::: Extracted information
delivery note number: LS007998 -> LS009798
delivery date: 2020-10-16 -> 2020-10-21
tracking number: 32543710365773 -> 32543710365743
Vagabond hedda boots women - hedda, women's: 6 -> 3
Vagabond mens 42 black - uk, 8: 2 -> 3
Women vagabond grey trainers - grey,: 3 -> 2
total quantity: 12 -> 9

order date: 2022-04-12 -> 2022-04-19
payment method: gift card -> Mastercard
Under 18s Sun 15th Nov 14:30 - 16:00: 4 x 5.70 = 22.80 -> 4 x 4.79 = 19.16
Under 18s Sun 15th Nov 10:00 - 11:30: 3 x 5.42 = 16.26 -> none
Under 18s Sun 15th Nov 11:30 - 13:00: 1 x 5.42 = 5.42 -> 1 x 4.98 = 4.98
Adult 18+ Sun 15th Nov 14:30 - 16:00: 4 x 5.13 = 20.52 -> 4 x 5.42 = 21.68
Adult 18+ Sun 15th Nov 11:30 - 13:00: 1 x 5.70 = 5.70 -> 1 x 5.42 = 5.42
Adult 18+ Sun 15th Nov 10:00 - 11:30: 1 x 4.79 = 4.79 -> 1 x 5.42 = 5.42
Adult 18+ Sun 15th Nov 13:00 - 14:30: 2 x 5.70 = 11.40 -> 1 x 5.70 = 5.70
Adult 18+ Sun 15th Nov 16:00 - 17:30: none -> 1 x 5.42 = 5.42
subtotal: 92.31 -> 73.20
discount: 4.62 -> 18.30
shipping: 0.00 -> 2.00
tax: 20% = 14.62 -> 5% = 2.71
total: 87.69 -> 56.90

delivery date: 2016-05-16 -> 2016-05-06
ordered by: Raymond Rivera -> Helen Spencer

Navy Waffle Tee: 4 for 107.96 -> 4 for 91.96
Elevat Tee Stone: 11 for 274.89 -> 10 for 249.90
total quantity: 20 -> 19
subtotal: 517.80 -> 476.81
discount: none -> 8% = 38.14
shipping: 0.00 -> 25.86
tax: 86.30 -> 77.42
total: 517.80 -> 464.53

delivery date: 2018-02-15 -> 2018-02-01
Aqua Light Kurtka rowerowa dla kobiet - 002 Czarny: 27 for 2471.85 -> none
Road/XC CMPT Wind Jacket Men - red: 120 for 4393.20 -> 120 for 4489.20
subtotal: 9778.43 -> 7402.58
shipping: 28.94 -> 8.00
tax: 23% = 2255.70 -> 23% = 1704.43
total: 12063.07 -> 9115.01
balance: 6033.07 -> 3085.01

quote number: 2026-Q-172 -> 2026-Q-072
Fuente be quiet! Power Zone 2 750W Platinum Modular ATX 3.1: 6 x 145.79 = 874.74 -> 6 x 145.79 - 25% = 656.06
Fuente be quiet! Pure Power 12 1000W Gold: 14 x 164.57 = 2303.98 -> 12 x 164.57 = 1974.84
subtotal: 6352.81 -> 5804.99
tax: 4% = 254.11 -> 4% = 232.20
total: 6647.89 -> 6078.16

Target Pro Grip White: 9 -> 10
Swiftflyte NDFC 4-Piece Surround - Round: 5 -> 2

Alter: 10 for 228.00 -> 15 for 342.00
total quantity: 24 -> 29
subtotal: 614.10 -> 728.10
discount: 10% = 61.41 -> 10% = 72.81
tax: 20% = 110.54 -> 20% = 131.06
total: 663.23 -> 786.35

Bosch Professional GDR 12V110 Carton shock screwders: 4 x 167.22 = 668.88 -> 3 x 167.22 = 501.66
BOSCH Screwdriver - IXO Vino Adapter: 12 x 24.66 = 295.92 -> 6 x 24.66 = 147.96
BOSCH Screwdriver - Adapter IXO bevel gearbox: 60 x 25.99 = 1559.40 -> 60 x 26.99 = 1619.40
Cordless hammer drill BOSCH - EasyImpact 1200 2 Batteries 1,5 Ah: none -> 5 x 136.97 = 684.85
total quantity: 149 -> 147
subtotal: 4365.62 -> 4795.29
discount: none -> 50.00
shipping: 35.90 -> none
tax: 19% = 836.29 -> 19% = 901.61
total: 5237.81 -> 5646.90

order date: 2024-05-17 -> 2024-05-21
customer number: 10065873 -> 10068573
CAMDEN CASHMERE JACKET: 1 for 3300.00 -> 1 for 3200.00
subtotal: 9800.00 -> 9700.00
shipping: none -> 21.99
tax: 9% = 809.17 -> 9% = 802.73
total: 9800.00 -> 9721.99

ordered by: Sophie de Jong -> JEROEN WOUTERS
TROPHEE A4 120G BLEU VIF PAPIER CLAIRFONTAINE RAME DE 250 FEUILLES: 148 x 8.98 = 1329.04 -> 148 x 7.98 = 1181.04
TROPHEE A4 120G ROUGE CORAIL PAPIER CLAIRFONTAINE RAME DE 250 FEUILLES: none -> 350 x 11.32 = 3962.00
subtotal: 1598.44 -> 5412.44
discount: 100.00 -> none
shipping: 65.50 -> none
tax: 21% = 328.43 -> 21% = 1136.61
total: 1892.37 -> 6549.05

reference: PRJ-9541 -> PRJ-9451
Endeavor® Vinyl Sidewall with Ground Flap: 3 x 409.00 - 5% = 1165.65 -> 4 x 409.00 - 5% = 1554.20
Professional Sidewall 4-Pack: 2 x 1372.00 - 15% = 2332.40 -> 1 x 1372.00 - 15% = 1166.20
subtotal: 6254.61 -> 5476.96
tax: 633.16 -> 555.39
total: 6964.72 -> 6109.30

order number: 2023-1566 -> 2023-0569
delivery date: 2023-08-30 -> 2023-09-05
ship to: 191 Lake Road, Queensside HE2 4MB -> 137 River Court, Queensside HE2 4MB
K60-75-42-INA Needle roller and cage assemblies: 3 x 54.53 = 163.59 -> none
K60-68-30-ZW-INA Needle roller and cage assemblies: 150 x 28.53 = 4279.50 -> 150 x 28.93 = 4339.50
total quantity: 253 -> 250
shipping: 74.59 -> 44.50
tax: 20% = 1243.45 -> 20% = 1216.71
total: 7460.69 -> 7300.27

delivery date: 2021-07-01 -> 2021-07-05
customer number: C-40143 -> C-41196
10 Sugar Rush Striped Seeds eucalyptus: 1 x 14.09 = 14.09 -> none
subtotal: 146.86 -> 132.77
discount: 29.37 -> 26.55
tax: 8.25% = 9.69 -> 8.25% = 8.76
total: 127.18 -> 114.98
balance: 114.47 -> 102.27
::::::
Exercise goal:
Each record above must be given again exactly.

Your response:
delivery note number: LS007998 -> LS009798
delivery date: 2020-10-16 -> 2020-10-21
tracking number: 32543710365773 -> 32543710365743
Vagabond hedda boots women - hedda, women's: 6 -> 3
Vagabond mens 42 black - uk, 8: 2 -> 3
Women vagabond grey trainers - grey,: 3 -> 2
total quantity: 12 -> 9

order date: 2022-04-12 -> 2022-04-19
payment method: gift card -> Mastercard
Under 18s Sun 15th Nov 14:30 - 16:00: 4 x 5.70 = 22.80 -> 4 x 4.79 = 19.16
Under 18s Sun 15th Nov 10:00 - 11:30: 3 x 5.42 = 16.26 -> none
Under 18s Sun 15th Nov 11:30 - 13:00: 1 x 5.42 = 5.42 -> 1 x 4.98 = 4.98
Adult 18+ Sun 15th Nov 14:30 - 16:00: 4 x 5.13 = 20.52 -> 4 x 5.42 = 21.68
Adult 18+ Sun 15th Nov 11:30 - 13:00: 1 x 5.70 = 5.70 -> 1 x 5.42 = 5.42
Adult 18+ Sun 15th Nov 10:00 - 11:30: 1 x 4.79 = 4.79 -> 1 x 5.42 = 5.42
Adult 18+ Sun 15th Nov 13:00 - 14:30: 2 x 5.70 = 11.40 -> 1 x 5.70 = 5.70
Adult 18+ Sun 15th Nov 16:00 - 17:30: none -> 1 x 5.42 = 5.42
subtotal: 92.31 -> 73.20
discount: 4.62 -> 18.30
shipping: 0.00 -> 2.00
tax: 20% = 14.62 -> 5% = 2.71
total: 87.69 -> 56.90

delivery date: 2016-05-16 -> 2016-05-06
ordered by: Raymond Rivera -> Helen Spencer

Navy Waffle Tee: 4 for 107.96 -> 4 for 91.96
Elevat Tee Stone: 11 for 274.89 -> 10 for 249.90
total quantity: 20 -> 19
subtotal: 517.80 -> 476.81
discount: none -> 8% = 38.14
shipping: 0.00 -> 25.86
tax: 86.30 -> 77.42
total: 517.80 -> 464.53

delivery date: 2018-02-15 -> 2018-02-01
Aqua Light Kurtka rowerowa dla kobiet - 002 Czarny: 27 for 2471.85 -> none
Road/XC CMPT Wind Jacket Men - red: 120 for 4393.20 -> 120 for 4489.20
subtotal: 9778.43 -> 7402.58
shipping: 28.94 -> 8.00
tax: 23% = 2255.70 -> 23% = 1704.43
total: 12063.07 -> 9115.01
balance: 6033.07 -> 3085.01

quote number: 2026-Q-172 -> 2026-Q-072
Fuente be quiet! Power Zone 2 750W Platinum Modular ATX 3.1: 6 x 145.79 = 874.74 -> 6 x 145.79 - 25% = 656.06
Fuente be quiet! Pure Power 12 1000W Gold: 14 x 164.57 = 2303.98 -> 12 x 164.57 = 1974.84
subtotal: 6352.81 -> 5804.99
tax: 4% = 254.11 -> 4% = 232.20
total: 6647.89 -> 6078.16

Target Pro Grip White: 9 -> 10
Swiftflyte NDFC 4-Piece Surround - Round: 5 -> 2

Alter: 10 for 228.00 -> 15 for 342.00
total quantity: 24 -> 29
subtotal: 614.10 -> 728.10
discount: 10% = 61.41 -> 10% = 72.81
tax: 20% = 110.54 -> 20% = 131.06
total: 663.23 -> 786.35

Bosch Professional GDR 12V110 Carton shock screwders: 4 x 167.22 = 668.88 -> 3 x 167.22 = 501.66
BOSCH Screwdriver - IXO Vino Adapter: 12 x 24.66 = 295.92 -> 6 x 24.66 = 147.96
BOSCH Screwdriver - Adapter IXO bevel gearbox: 60 x 25.99 = 1559.40 -> 60 x 26.99 = 1619.40
Cordless hammer drill BOSCH - EasyImpact 1200 2 Batteries 1,5 Ah: none -> 5 x 136.97 = 684.85
total quantity: 149 -> 147
subtotal: 4365.62 -> 4795.29
discount: none -> 50.00
shipping: 35.90 -> none
tax: 19% = 836.29 -> 19% = 901.61
total: 5237.81 -> 5646.90

order date: 2024-05-17 -> 2024-05-21
customer number: 10065873 -> 10068573
CAMDEN CASHMERE JACKET: 1 for 3300.00 -> 1 for 3200.00
subtotal: 9800.00 -> 9700.00
shipping: none -> 21.99
tax: 9% = 809.17 -> 9% = 802.73
total: 9800.00 -> 9721.99

ordered by: Sophie de Jong -> JEROEN WOUTERS
TROPHEE A4 120G BLEU VIF PAPIER CLAIRFONTAINE RAME DE 250 FEUILLES: 148 x 8.98 = 1329.04 -> 148 x 7.98 = 1181.04
TROPHEE A4 120G ROUGE CORAIL PAPIER CLAIRFONTAINE RAME DE 250 FEUILLES: none -> 350 x 11.32 = 3962.00
subtotal: 1598.44 -> 5412.44
discount: 100.00 -> none
shipping: 65.50 -> none
tax: 21% = 328.43 -> 21% = 1136.61
total: 1892.37 -> 6549.05

reference: PRJ-9541 -> PRJ-9451
Endeavor® Vinyl Sidewall with Ground Flap: 3 x 409.00 - 5% = 1165.65 -> 4 x 409.00 - 5% = 1554.20
Professional Sidewall 4-Pack: 2 x 1372.00 - 15% = 2332.40 -> 1 x 1372.00 - 15% = 1166.20
subtotal: 6254.61 -> 5476.96
tax: 633.16 -> 555.39
total: 6964.72 -> 6109.30

order number: 2023-1566 -> 2023-0569
delivery date: 2023-08-30 -> 2023-09-05
ship to: 191 Lake Road, Queensside HE2 4MB -> 137 River Court, Queensside HE2 4MB
K60-75-42-INA Needle roller and cage assemblies: 3 x 54.53 = 163.59 -> none
K60-68-30-ZW-INA Needle roller and cage assemblies: 150 x 28.53 = 4279.50 -> 150 x 28.93 = 4339.50
total quantity: 253 -> 250
shipping: 74.59 -> 44.50
tax: 20% = 1243.45 -> 20% = 1216.71
total: 7460.69 -> 7300.27

delivery date: 2021-07-01 -> 2021-07-05
customer number: C-40143 -> C-41196
10 Sugar Rush Striped Seeds eucalyptus: 1 x 14.09 = 14.09 -> none
subtotal: 146.86 -> 132.77
discount: 29.37 -> 26.55
tax: 8.25% = 9.69 -> 8.25% = 8.76
total: 127.18 -> 114.98
balance: 114.47 -> 102.27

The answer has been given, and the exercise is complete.